◆ **Exercise prompt**
All entries must be returned precisely as they appear.

◆ **Source information**
|---|

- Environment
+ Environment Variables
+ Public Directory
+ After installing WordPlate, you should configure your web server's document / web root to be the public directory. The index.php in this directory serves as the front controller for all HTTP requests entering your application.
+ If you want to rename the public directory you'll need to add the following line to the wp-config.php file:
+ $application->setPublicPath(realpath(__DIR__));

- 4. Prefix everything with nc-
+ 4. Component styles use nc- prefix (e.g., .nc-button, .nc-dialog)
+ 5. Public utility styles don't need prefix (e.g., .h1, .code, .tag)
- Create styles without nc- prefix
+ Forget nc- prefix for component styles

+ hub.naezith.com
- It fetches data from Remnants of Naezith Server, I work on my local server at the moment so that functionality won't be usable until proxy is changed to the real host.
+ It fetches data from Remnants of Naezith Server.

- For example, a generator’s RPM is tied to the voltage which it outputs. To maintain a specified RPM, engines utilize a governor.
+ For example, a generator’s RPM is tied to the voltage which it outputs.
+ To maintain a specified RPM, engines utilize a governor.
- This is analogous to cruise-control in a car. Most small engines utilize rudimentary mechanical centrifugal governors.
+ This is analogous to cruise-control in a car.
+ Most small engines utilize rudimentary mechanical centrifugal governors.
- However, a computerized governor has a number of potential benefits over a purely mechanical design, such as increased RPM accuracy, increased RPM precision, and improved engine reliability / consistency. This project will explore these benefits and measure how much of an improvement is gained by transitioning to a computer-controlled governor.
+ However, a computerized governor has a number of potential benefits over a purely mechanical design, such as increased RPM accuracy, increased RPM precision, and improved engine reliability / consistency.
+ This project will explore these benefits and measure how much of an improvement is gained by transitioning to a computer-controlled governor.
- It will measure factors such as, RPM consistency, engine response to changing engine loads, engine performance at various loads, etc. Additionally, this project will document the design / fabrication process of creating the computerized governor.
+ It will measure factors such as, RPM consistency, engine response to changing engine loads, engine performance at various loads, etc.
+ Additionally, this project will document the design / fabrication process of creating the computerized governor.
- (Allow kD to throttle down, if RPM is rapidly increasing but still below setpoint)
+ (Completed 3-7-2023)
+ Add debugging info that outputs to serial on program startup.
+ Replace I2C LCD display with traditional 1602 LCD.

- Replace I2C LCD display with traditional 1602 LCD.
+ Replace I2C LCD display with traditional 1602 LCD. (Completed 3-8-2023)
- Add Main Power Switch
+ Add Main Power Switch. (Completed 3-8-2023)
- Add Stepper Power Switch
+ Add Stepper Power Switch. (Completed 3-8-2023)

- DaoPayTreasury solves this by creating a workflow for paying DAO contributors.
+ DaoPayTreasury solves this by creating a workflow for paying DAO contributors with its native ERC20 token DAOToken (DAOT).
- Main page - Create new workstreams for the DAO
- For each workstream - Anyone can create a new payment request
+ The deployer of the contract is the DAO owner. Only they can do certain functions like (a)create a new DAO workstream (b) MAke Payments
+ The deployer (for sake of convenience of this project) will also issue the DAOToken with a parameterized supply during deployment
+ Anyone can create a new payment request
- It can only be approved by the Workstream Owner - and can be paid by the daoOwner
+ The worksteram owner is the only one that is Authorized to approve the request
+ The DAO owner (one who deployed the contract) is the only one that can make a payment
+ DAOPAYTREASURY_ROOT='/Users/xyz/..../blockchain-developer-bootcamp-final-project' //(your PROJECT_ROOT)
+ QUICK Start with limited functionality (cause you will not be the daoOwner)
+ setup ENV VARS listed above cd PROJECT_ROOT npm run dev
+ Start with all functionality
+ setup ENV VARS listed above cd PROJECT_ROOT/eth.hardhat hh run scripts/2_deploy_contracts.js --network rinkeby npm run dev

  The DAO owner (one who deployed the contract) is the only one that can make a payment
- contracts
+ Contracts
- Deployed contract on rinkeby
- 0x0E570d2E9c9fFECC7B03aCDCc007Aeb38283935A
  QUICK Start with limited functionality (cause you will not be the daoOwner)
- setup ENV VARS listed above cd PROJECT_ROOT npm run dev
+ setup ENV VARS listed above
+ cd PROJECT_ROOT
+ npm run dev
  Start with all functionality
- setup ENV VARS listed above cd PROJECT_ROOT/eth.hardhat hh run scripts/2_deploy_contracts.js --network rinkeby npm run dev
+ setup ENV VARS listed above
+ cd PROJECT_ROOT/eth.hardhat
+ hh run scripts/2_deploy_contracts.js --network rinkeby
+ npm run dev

|---|

◆ **Completed exercise**
- Environment
+ Environment Variables
+ Public Directory
+ After installing WordPlate, you should configure your web server's document / web root to be the public directory. The index.php in this directory serves as the front controller for all HTTP requests entering your application.
+ If you want to rename the public directory you'll need to add the following line to the wp-config.php file:
+ $application->setPublicPath(realpath(__DIR__));

- 4. Prefix everything with nc-
+ 4. Component styles use nc- prefix (e.g., .nc-button, .nc-dialog)
+ 5. Public utility styles don't need prefix (e.g., .h1, .code, .tag)
- Create styles without nc- prefix
+ Forget nc- prefix for component styles

+ hub.naezith.com
- It fetches data from Remnants of Naezith Server, I work on my local server at the moment so that functionality won't be usable until proxy is changed to the real host.
+ It fetches data from Remnants of Naezith Server.

- For example, a generator’s RPM is tied to the voltage which it outputs. To maintain a specified RPM, engines utilize a governor.
+ For example, a generator’s RPM is tied to the voltage which it outputs.
+ To maintain a specified RPM, engines utilize a governor.
- This is analogous to cruise-control in a car. Most small engines utilize rudimentary mechanical centrifugal governors.
+ This is analogous to cruise-control in a car.
+ Most small engines utilize rudimentary mechanical centrifugal governors.
- However, a computerized governor has a number of potential benefits over a purely mechanical design, such as increased RPM accuracy, increased RPM precision, and improved engine reliability / consistency. This project will explore these benefits and measure how much of an improvement is gained by transitioning to a computer-controlled governor.
+ However, a computerized governor has a number of potential benefits over a purely mechanical design, such as increased RPM accuracy, increased RPM precision, and improved engine reliability / consistency.
+ This project will explore these benefits and measure how much of an improvement is gained by transitioning to a computer-controlled governor.
- It will measure factors such as, RPM consistency, engine response to changing engine loads, engine performance at various loads, etc. Additionally, this project will document the design / fabrication process of creating the computerized governor.
+ It will measure factors such as, RPM consistency, engine response to changing engine loads, engine performance at various loads, etc.
+ Additionally, this project will document the design / fabrication process of creating the computerized governor.
- (Allow kD to throttle down, if RPM is rapidly increasing but still below setpoint)
+ (Completed 3-7-2023)
+ Add debugging info that outputs to serial on program startup.
+ Replace I2C LCD display with traditional 1602 LCD.

- Replace I2C LCD display with traditional 1602 LCD.
+ Replace I2C LCD display with traditional 1602 LCD. (Completed 3-8-2023)
- Add Main Power Switch
+ Add Main Power Switch. (Completed 3-8-2023)
- Add Stepper Power Switch
+ Add Stepper Power Switch. (Completed 3-8-2023)

- DaoPayTreasury solves this by creating a workflow for paying DAO contributors.
+ DaoPayTreasury solves this by creating a workflow for paying DAO contributors with its native ERC20 token DAOToken (DAOT).
- Main page - Create new workstreams for the DAO
- For each workstream - Anyone can create a new payment request
+ The deployer of the contract is the DAO owner. Only they can do certain functions like (a)create a new DAO workstream (b) MAke Payments
+ The deployer (for sake of convenience of this project) will also issue the DAOToken with a parameterized supply during deployment
+ Anyone can create a new payment request
- It can only be approved by the Workstream Owner - and can be paid by the daoOwner
+ The worksteram owner is the only one that is Authorized to approve the request
+ The DAO owner (one who deployed the contract) is the only one that can make a payment
+ DAOPAYTREASURY_ROOT='/Users/xyz/..../blockchain-developer-bootcamp-final-project' //(your PROJECT_ROOT)
+ QUICK Start with limited functionality (cause you will not be the daoOwner)
+ setup ENV VARS listed above cd PROJECT_ROOT npm run dev
+ Start with all functionality
+ setup ENV VARS listed above cd PROJECT_ROOT/eth.hardhat hh run scripts/2_deploy_contracts.js --network rinkeby npm run dev

  The DAO owner (one who deployed the contract) is the only one that can make a payment
- contracts
+ Contracts
- Deployed contract on rinkeby
- 0x0E570d2E9c9fFECC7B03aCDCc007Aeb38283935A
  QUICK Start with limited functionality (cause you will not be the daoOwner)
- setup ENV VARS listed above cd PROJECT_ROOT npm run dev
+ setup ENV VARS listed above
+ cd PROJECT_ROOT
+ npm run dev
  Start with all functionality
- setup ENV VARS listed above cd PROJECT_ROOT/eth.hardhat hh run scripts/2_deploy_contracts.js --network rinkeby npm run dev
+ setup ENV VARS listed above
+ cd PROJECT_ROOT/eth.hardhat
+ hh run scripts/2_deploy_contracts.js --network rinkeby
+ npm run dev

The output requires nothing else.